Sometimes perfect bits of history just fall into one’s lap. You all know, of course, how I always like to have a beagle or two (or three or four) in my books. Well, while looking through images from Sheffield Cathedral this morning (more about that later), I came across a connection between the Earls of Shrewsbury and an extinct breed of hunting dog called the talbot.


The Talbot in Wikipedia


As the family name of the Earls of Shrewsbury was Talbot, it was, of course, a perfect match. The first Earl of Shrewsbury was pictured presenting a book to Queen Margaret of Anjou, accompanied by a talbot.


The Talbot Goes to Court


And the coat of arms of the House of Talbot features two talbots as supporters.

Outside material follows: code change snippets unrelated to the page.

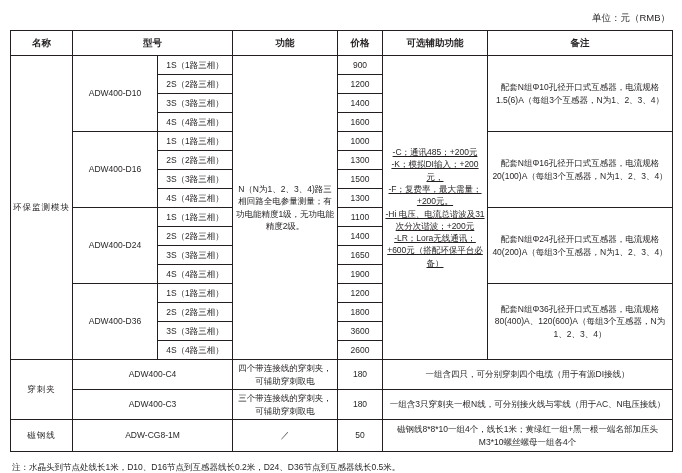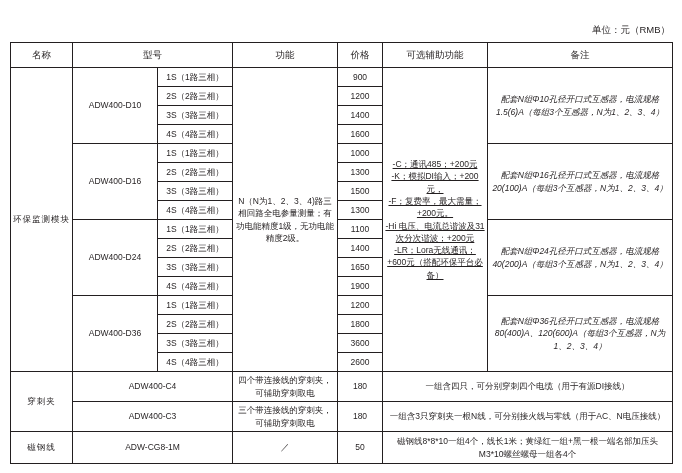"单位：元（RMB）" .page { padding: 16px 10px -> 4px 10px }
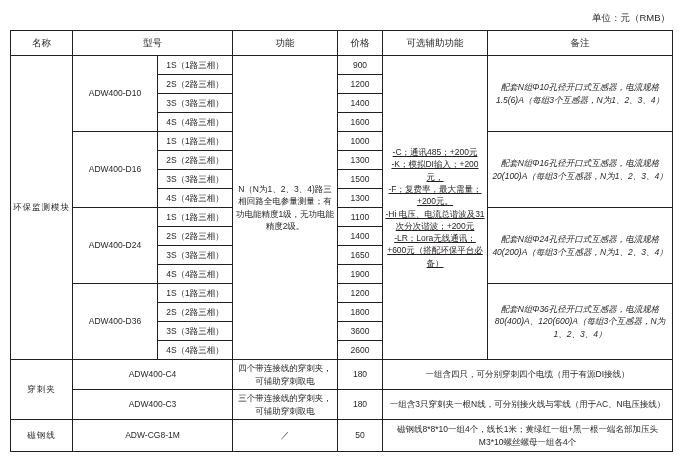"名称" table.spec th { font-weight: normal -> bold }
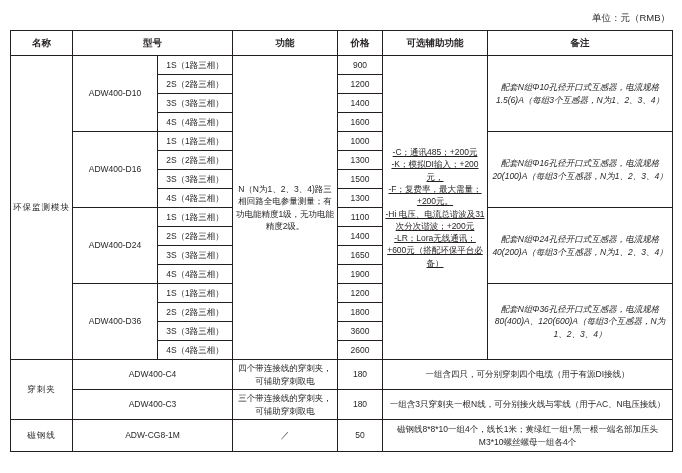"配套N组Φ10孔径开口式互感器，电流规格1.5(6)A（每组3个互感器，N为1、" td.remark { font-style: italic -> none }
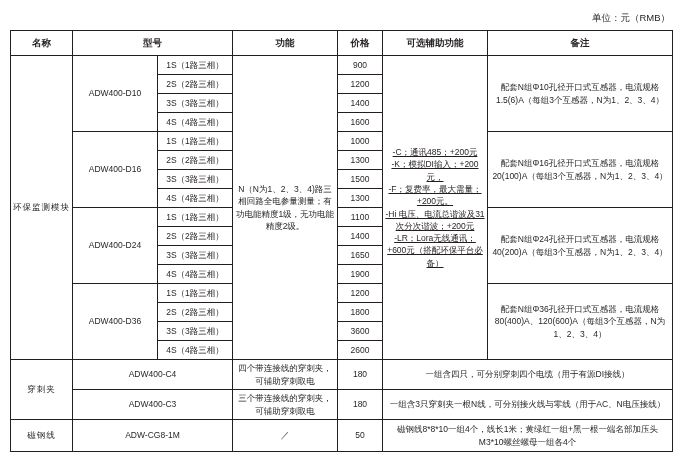"注：水晶头到节点处线长1米，D10、D16节点到互感器线长0.2米，D24、D3" div.note { html: none -> <div>注：水晶头到节点处线长1米，D10、D16节点到互感器线长0.2米，D24、D36节点到互感器线长0.5米。</div> }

The effigy of George Talbot, the fourth Earl of Shrewsbury (more about him later, too), shows him with a wife on either side (obviously he was married to them sequentially and not in the cozy simultaneity of the effigy) and a faithful talbot at his feet.


The Talbot, Faithful unto Death


The talbot was a white scent hound with long soft ears, quite beagle-like in appearance (although if I let our beagles’ claws grow as long as the claws in the drawing above, our vet would have my hide), and may very well be an ancestor of our modern beagles. There are beagles described as “lemon and white,” which are white with very pale russet markings, and sometimes, particularly as puppies, can appear almost pure white.


I think you’ll be able to count on meeting some talbots (and a modern beagle as well) in The Taste of Cloves….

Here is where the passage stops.